IFC estimates that 75 percent of small businesses in Latin America and the Caribbean lack access to finance. That means an important source of capital isn’t being invested where it is needed most. This is even more relevant in the context of COVID-19, because small companies need liquidity to continue operating and protect jobs, while also looking for new and faster ways to adapt.
“Returning dynamism to companies”
CASEIF becomes involved in the governance of its investee companies both at the Board level and as part of executive and operations committees, said Hugo Chaves, CASEIF Investment Director and current CEO of Paradise Ingredients. Another key focus of the fund is to help businesses become certified in global quality management standards such as the ones developed by the International Organization for Standardization. Chaves says:
Of course, we look at returns, but that is one of several aspects we contemplate when we evaluate our portfolio. It is a priority that we leave behind more solid, professional companies. The pandemic has given us a broader vision on the type of investments we should focus on in future placements. We aim to become a post-COVID reactivation fund, leveraging our track record on building solid companies and strengthening their resilience, so they can overcome similar situations. Our focus is to return dynamism to companies and help them restart the wheel.
The company diversified its business following an additional $20 million investment in 2019, which helped it launch the natural fruit cocktail mixers. That created more than 100 direct and indirect jobs – a boon for the local economy.

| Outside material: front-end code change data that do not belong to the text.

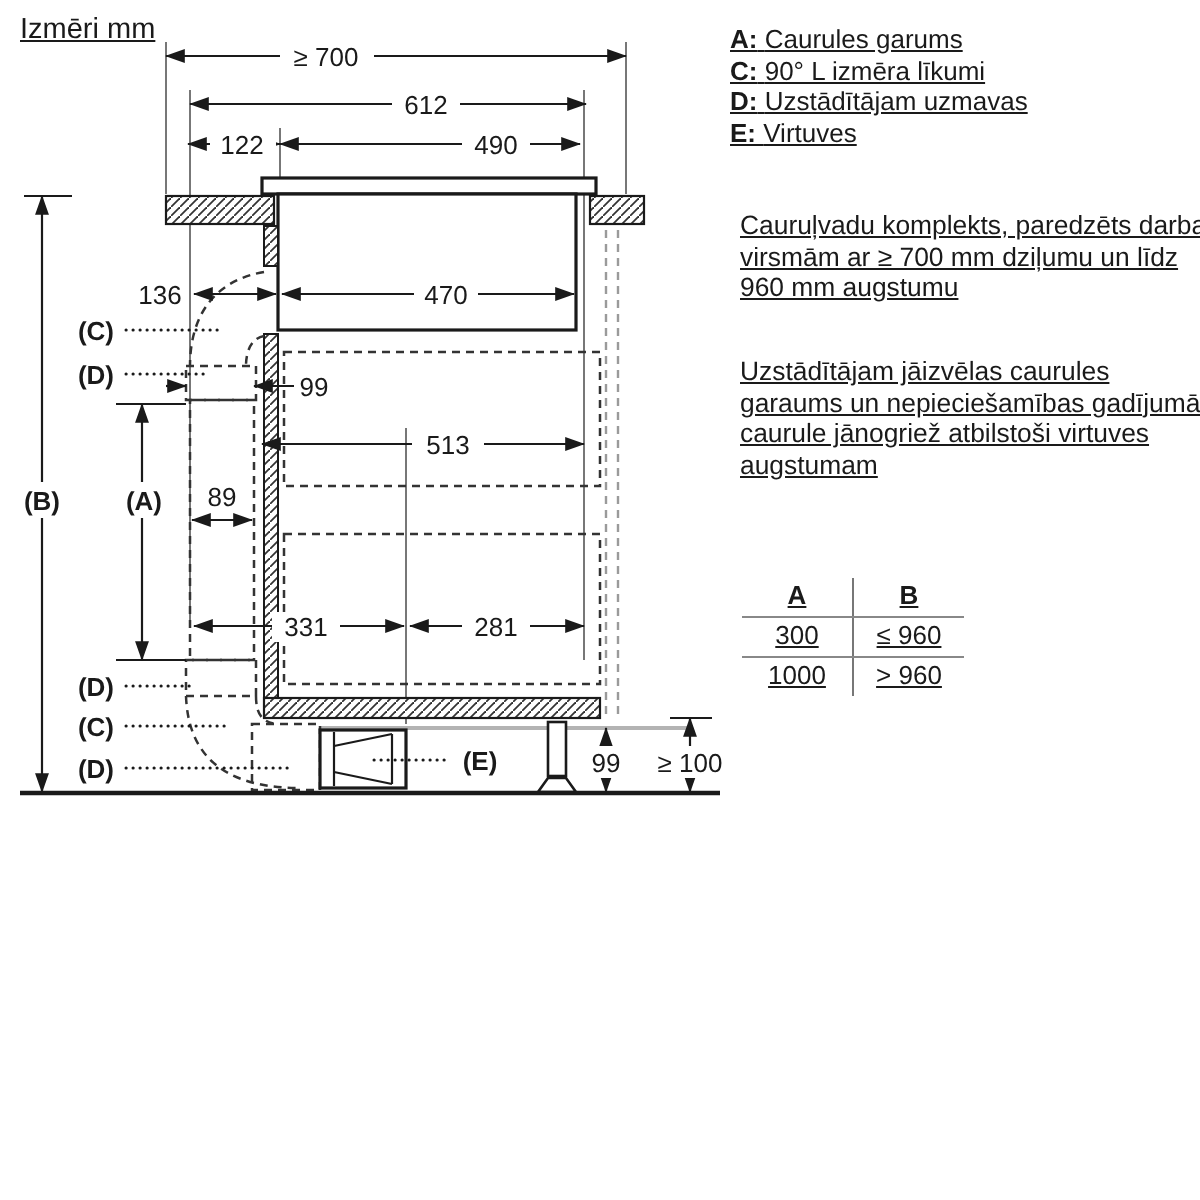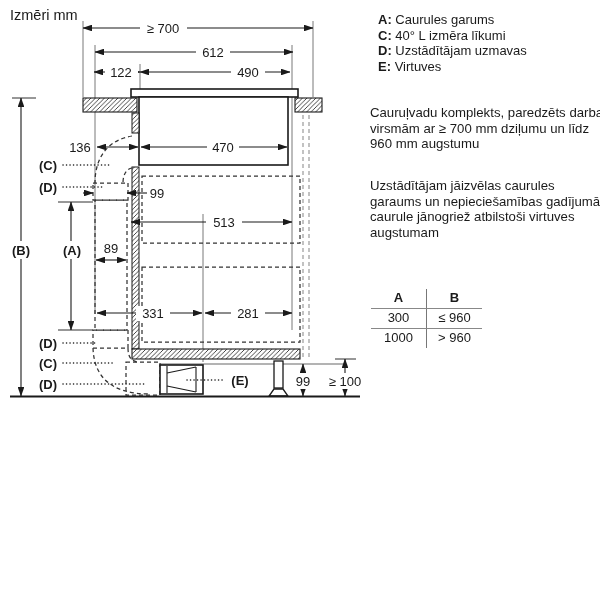--- a/index.html
+++ b/index.html
@@ -1,21 +1,21 @@
 <!DOCTYPE html>
 <html><head>
 <meta charset="utf-8">
 <style>
   html,body{margin:0;padding:0;background:#fff;}
   #canvas{position:relative;width:600px;height:600px;background:#fff;overflow:hidden;
           font-family:"Liberation Sans", sans-serif;color:#1a1a1a;}
   #diagram-svg{position:absolute;left:0;top:0;}
-  .abs{position:absolute;}
+  .abs{position:absolute;text-decoration:underline;}
   #page-title{left:10px;top:7px;font-size:14.5px;}
-  #legend{left:378px;top:12px;font-size:13px;line-height:15.5px;}
+  #legend{left:365px;top:12px;font-size:13px;line-height:15.5px;}
   .legend-row b{font-weight:bold;}
   .note{left:370px;font-size:13.2px;line-height:15.5px;width:238px;}
   #note1{top:105px;}
   #note2{top:178px;}
   #spec-table{left:371px;top:289px;border-collapse:collapse;font-size:13px;}
   #spec-table th{font-weight:bold;}
   #spec-table th,#spec-table td{width:55px;text-align:center;padding:1px 0 3px 0;}
   #spec-table th,#spec-table td{border:none;}
   #spec-table .colA{border-right:1.4px solid #777;}
   #spec-table tr.rule th, #spec-table tr.rule td{border-bottom:1.4px solid #888;}
@@ -201,21 +201,21 @@
       </g>
     </g>
 
     <line x1="10" y1="396.5" x2="360" y2="396.5" stroke="#1a1a1a" stroke-width="2.2"></line>
   </svg>
 
   <div class="abs" id="page-title">Izmēri mm</div>
 
   <div class="abs" id="legend">
     <div class="legend-row"><b>A:</b> <span>Caurules garums</span></div>
-    <div class="legend-row"><b>C:</b> <span>40° L izmēra līkumi</span></div>
+    <div class="legend-row"><b>C:</b> <span>90° L izmēra līkumi</span></div>
     <div class="legend-row"><b>D:</b> <span>Uzstādītājam uzmavas</span></div>
     <div class="legend-row"><b>E:</b> <span>Virtuves</span></div>
   </div>
 
   <div class="abs note" id="note1">Cauruļvadu komplekts, paredzēts darba virsmām ar ≥ 700 mm dziļumu un līdz 960 mm augstumu</div>
   <div class="abs note" id="note2">Uzstādītājam jāizvēlas caurules garaums un nepieciešamības gadījumā caurule jānogriež atbilstoši virtuves augstumam</div>
 
   <table class="abs" id="spec-table">
     <tbody>
         <tr class="rule">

Seeding development outcomes
CASEIF was attracted to Paradise Ingredients’ technical, human, and operational capacity potential to further develop the business. For the company, the private equity infusion from CASEIF has meant business opportunities for its banana and other fruit suppliers, stable jobs for the community, and career development opportunities for its employees. Employees go through continuous and rigorous training to ensure high-quality products are produced. Supporting gender equality has also been central to Paradise Ingredients since it was acquired by CASEIF. Today, 50 percent of the company’s workforce is female, and women serve in more than half of the managerial positions. There are now more robust operational policies and healthcare benefits for staff in place as well.

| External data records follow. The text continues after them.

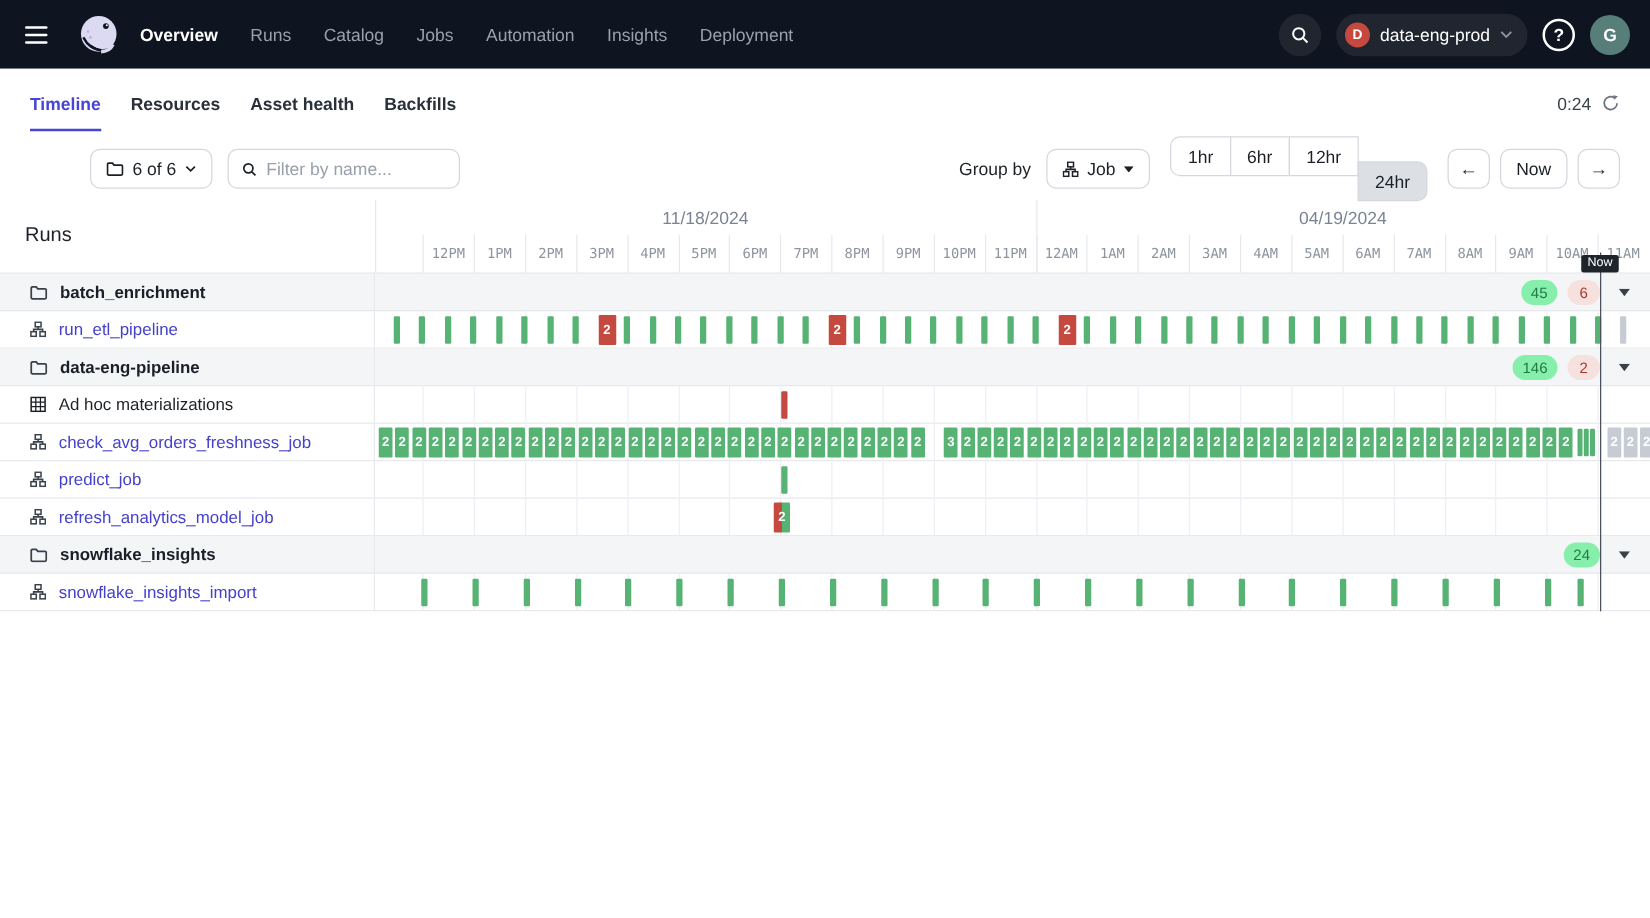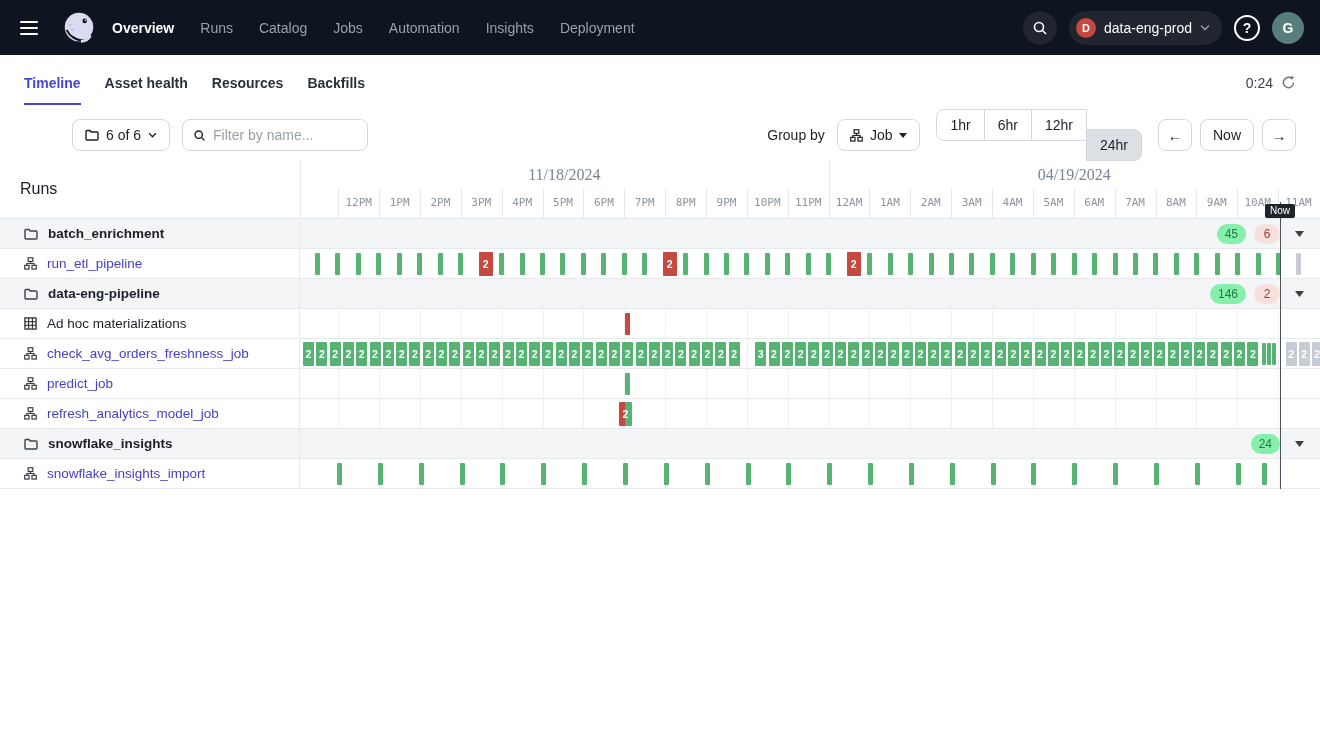--- a/index.html
+++ b/index.html
@@ -46,21 +46,21 @@
   .seg .btn { border-radius:0; margin-left:-1px; padding:0 13px; }
   .seg .btn:first-child { border-radius:8px 0 0 8px; margin-left:0; }
   .seg .btn:last-child { border-radius:0 8px 8px 0; }
   .seg .btn.active { background:#dcdfe4;margin-top:20px; }
   .arrow-btn { width:34px; justify-content:center; padding:0; font-size:15px; }
   
   .timeline { position:absolute; left:0; top:160px; width:1320px; }
   .tl-header { position:relative; height:59px; border-bottom:1px solid #e3e6ea; }
   .runs-label { position:absolute; left:20px; top:0; height:58px; display:flex; align-items:center; font-size:16px; color:#1c2127; }
   .left-col-border { position:absolute; left:300px; top:0; bottom:0; width:1px; background:#e7e9ed; }
-  .date-label { position:absolute; top:6px; font-family:Liberation Serif, serif; font-size:16px; color:#7b8492; transform:translateX(-50%); }
+  .date-label { position:absolute; top:6px; font-family:Liberation Sans, sans-serif; font-size:14px; color:#7b8492; transform:translateX(-50%); }
   .day-sep { position:absolute; top:0; height:58px; width:1px; background:#e7e9ed; }
   .hour-label { position:absolute; top:36px; font-family:"DejaVu Sans Mono", monospace; font-size:11px; color:#8e95a1; transform:translateX(-50%); }
   .hour-sep { position:absolute; top:28px; height:30px; width:1px; background:#e7e9ed; }
   .tl-rows { position:relative; }
   .tl-row { position:relative; height:30px; border-bottom:1px solid #e7e9ed; }
   .tl-row.group { background:#f4f5f7; }
   .row-label { position:absolute; left:0; top:0; width:300px; height:100%; display:flex; align-items:center; gap:10px; padding-left:24px; border-right:1px solid #e7e9ed; }
   .row-label .lbl { font-size:13.5px; }
   .tl-row.group .lbl { font-weight:700; color:#1a1f28; }
   .lbl.link { color:var(--link); cursor:pointer; }
@@ -131,22 +131,22 @@
       <div class="help-circle">
           <span>?</span>
         </div>
       <div class="avatar">G</div>
     </div>
   </div>
 
   <div class="tabbar">
     <div class="tabs" id="tabs">
         <div class="tab active">Timeline</div>
+        <div class="tab">Resources</div>
         <div class="tab">Asset health</div>
-        <div class="tab">Resources</div>
         <div class="tab">Backfills</div>
       </div>
     <div class="tab-right">
       <span>0:24</span>
       <span>
         <svg width="15" height="15" viewBox="0 0 16 16">
           <path d="M13.5 8 a5.5 5.5 0 1 1 -2.2 -4.4" fill="none" stroke="#6b7280" stroke-width="1.5"></path>
           <polygon points="10.2,1.2 14.2,2.2 11.2,5.2" fill="#6b7280"></polygon>
         </svg>
       </span>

Paradise Ingredients has also been supporting the development of Costa Rican organic growers with crop management training that respects the community’s ancestral growing practices, which cultivates bananas without the use of chemicals. This has resulted in a more sustainable and climate-smart approach that has helped farmers increase production.
One farmer, Albertina Hernandez, from Talamanca, has increased her output from 200 kilos of bananas to 1,000 kilos a year. The improvements for this veteran farmer – she has been growing bananas for 20 years – transformed her business, she said. Hernandez says:
Before, we did not even know how to defoliate. Now we really know how to manage the farm.